— EXERCISE BRIEF —
Leave out the pictures and copy every record exactly.
(INFORMATION SHOWN begins)
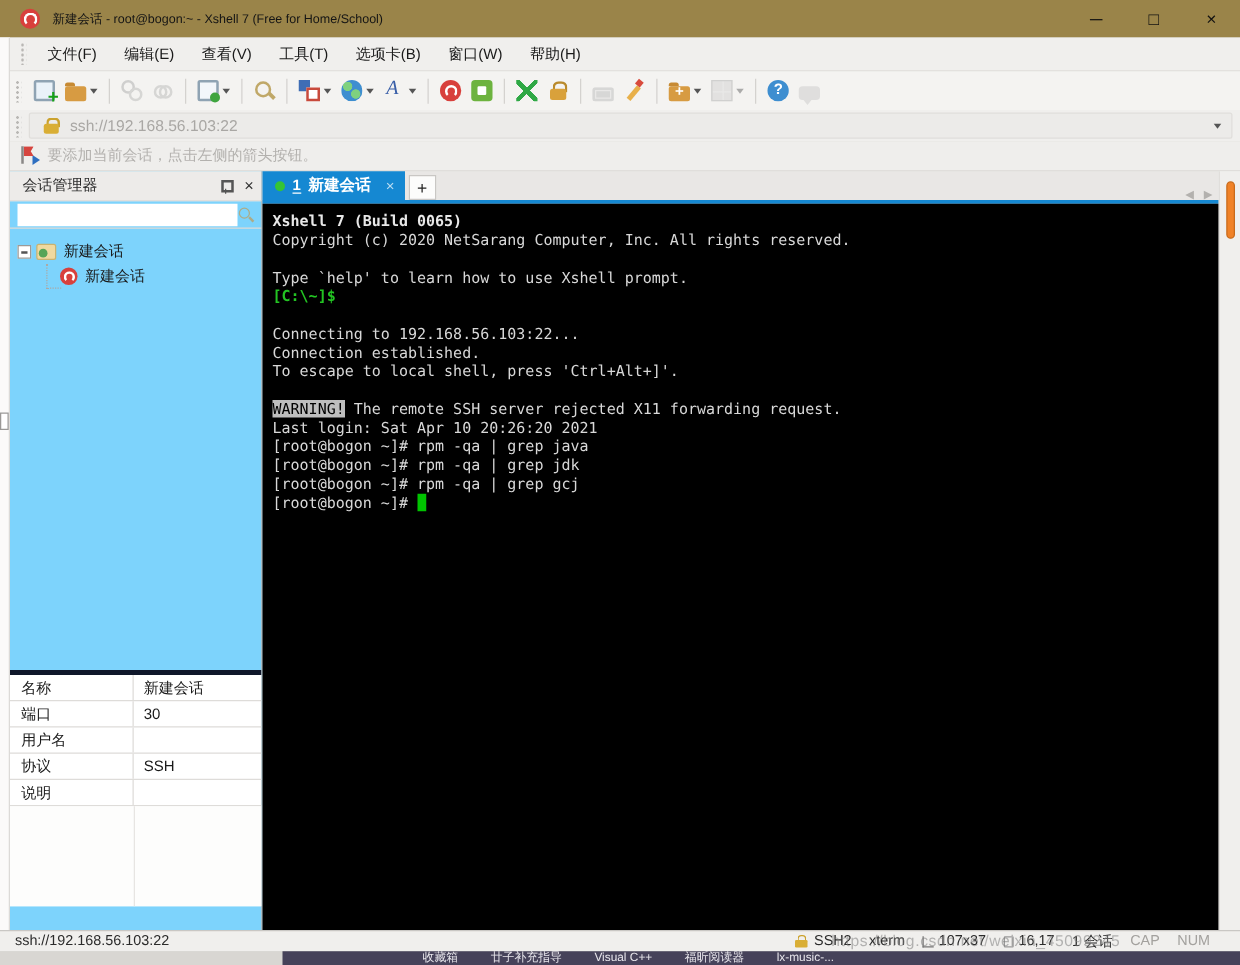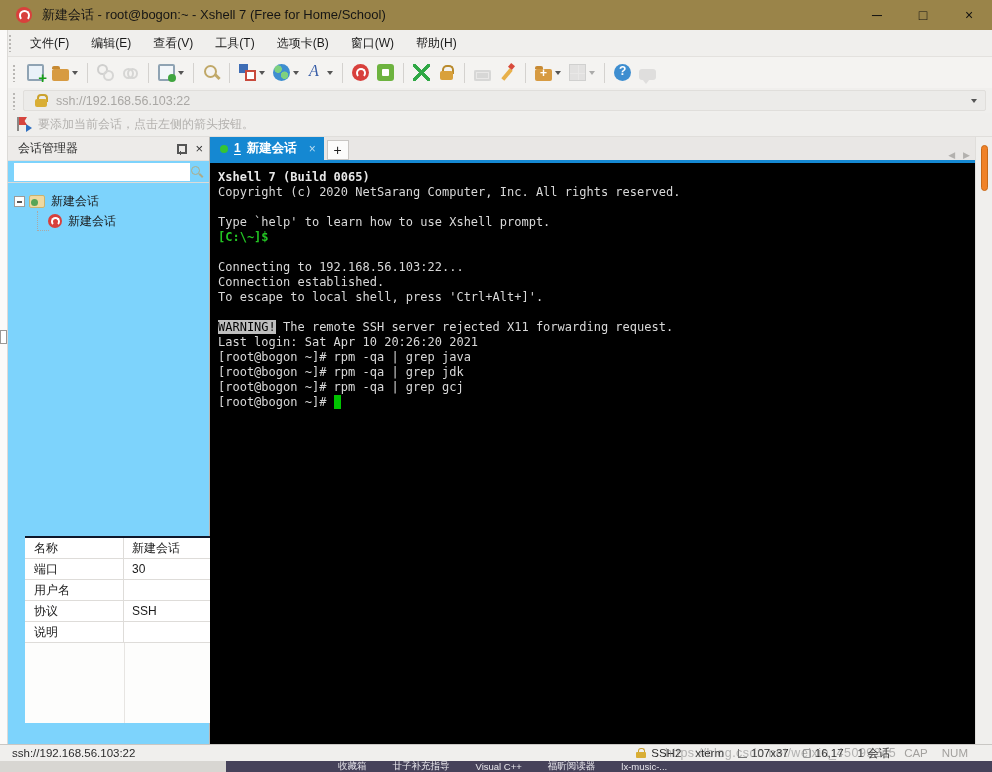--- a/index.html
+++ b/index.html
@@ -10,7 +10,7 @@
   .titlebar { position:absolute; left:0; top:0; width:992px; height:30px; background:#9A8449; display:flex; align-items:center; }
   .app-icon { width:16px; height:16px; border-radius:50%; background:#D8403C; position:relative; margin:0 10px 0 16px; flex:0 0 auto; }
   .app-icon::after { content:""; position:absolute; left:3px; top:3px; width:7px; height:7px; border:2px solid #fff; border-bottom-color:transparent; border-radius:50%; }
-  .title-text { color:#151515; font-size:13px; }
+  .title-text { color:#151515; font-size:10px; }
   .win-controls { margin-left:auto; display:flex; height:100%; }
   .win-btn { width:46px; height:100%; display:flex; align-items:center; justify-content:center; color:#111; font-size:14px; cursor:default; }
 

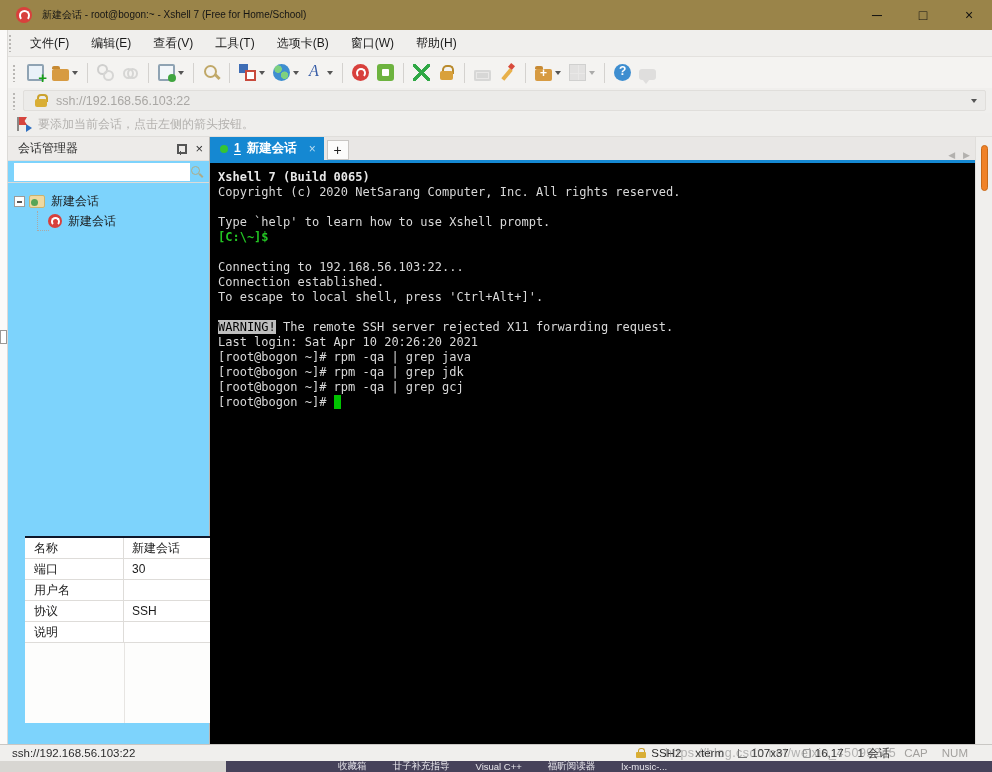--- a/index.html
+++ b/index.html
@@ -15,7 +15,7 @@
   .win-btn { width:46px; height:100%; display:flex; align-items:center; justify-content:center; color:#111; font-size:14px; cursor:default; }
 
   
-  .menubar { position:absolute; left:0; top:30px; width:992px; height:27px; background:#F0EFED; border-bottom:1px solid #E3E1DE; display:flex; align-items:center; padding-left:4px; }
+  .menubar { position:absolute; left:0; top:30px; width:992px; height:27px; background:#F0EFED; border-bottom:1px solid #E3E1DE; display:flex; align-items:center; padding-left:12px; }
   .grip { width:5px; height:18px; margin:0 6px 0 4px; background-image:radial-gradient(circle, #B9B7B4 1px, transparent 1.2px); background-size:4px 4px; }
   .menu-item { padding:4px 11px; color:#1A1A1A; font-size:12px; }
 

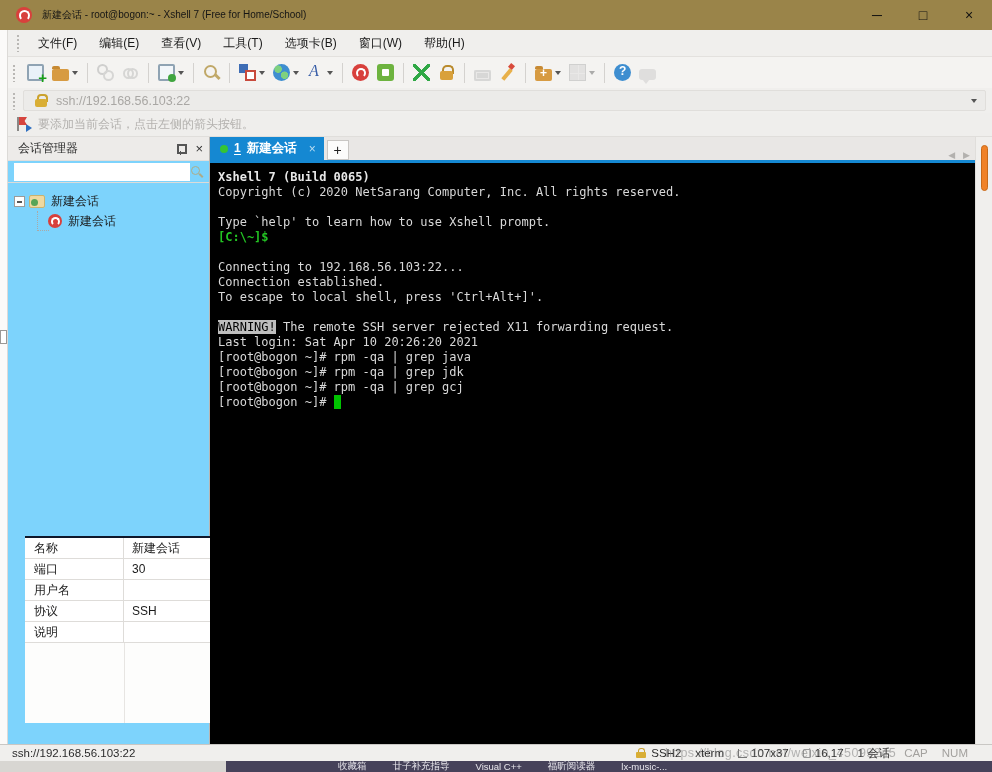--- a/index.html
+++ b/index.html
@@ -107,7 +107,7 @@
   .session-swirl-icon::after { left:3px; top:3px; width:5px; height:5px; }
 
   
-  .props { position:absolute; left:17px; top:399px; width:201px; border-top:2px solid #0f172a; background:#fff; }
+  .props { position:absolute; left:0; top:399px; width:201px; border-top:4px solid #0f172a; background:#fff; }
   .prop-row { display:flex; height:21px; border-bottom:1px solid #DEDCD9; align-items:center; }
   .prop-label { width:99px; padding-left:9px; color:#1A1A1A; border-right:1px solid #DEDCD9; height:100%; display:flex; align-items:center; }
   .prop-value { flex:1; padding-left:8px; color:#1A1A1A; height:100%; display:flex; align-items:center; }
(INFORMATION SHOWN ends)
— ANSWER AREA —
--- a/index.html
+++ b/index.html
@@ -10,7 +10,7 @@
   .titlebar { position:absolute; left:0; top:0; width:992px; height:30px; background:#9A8449; display:flex; align-items:center; }
   .app-icon { width:16px; height:16px; border-radius:50%; background:#D8403C; position:relative; margin:0 10px 0 16px; flex:0 0 auto; }
   .app-icon::after { content:""; position:absolute; left:3px; top:3px; width:7px; height:7px; border:2px solid #fff; border-bottom-color:transparent; border-radius:50%; }
-  .title-text { color:#151515; font-size:13px; }
+  .title-text { color:#151515; font-size:10px; }
   .win-controls { margin-left:auto; display:flex; height:100%; }
   .win-btn { width:46px; height:100%; display:flex; align-items:center; justify-content:center; color:#111; font-size:14px; cursor:default; }
 

--- a/index.html
+++ b/index.html
@@ -15,7 +15,7 @@
   .win-btn { width:46px; height:100%; display:flex; align-items:center; justify-content:center; color:#111; font-size:14px; cursor:default; }
 
   
-  .menubar { position:absolute; left:0; top:30px; width:992px; height:27px; background:#F0EFED; border-bottom:1px solid #E3E1DE; display:flex; align-items:center; padding-left:4px; }
+  .menubar { position:absolute; left:0; top:30px; width:992px; height:27px; background:#F0EFED; border-bottom:1px solid #E3E1DE; display:flex; align-items:center; padding-left:12px; }
   .grip { width:5px; height:18px; margin:0 6px 0 4px; background-image:radial-gradient(circle, #B9B7B4 1px, transparent 1.2px); background-size:4px 4px; }
   .menu-item { padding:4px 11px; color:#1A1A1A; font-size:12px; }
 

--- a/index.html
+++ b/index.html
@@ -107,7 +107,7 @@
   .session-swirl-icon::after { left:3px; top:3px; width:5px; height:5px; }
 
   
-  .props { position:absolute; left:17px; top:399px; width:201px; border-top:2px solid #0f172a; background:#fff; }
+  .props { position:absolute; left:0; top:399px; width:201px; border-top:4px solid #0f172a; background:#fff; }
   .prop-row { display:flex; height:21px; border-bottom:1px solid #DEDCD9; align-items:center; }
   .prop-label { width:99px; padding-left:9px; color:#1A1A1A; border-right:1px solid #DEDCD9; height:100%; display:flex; align-items:center; }
   .prop-value { flex:1; padding-left:8px; color:#1A1A1A; height:100%; display:flex; align-items:center; }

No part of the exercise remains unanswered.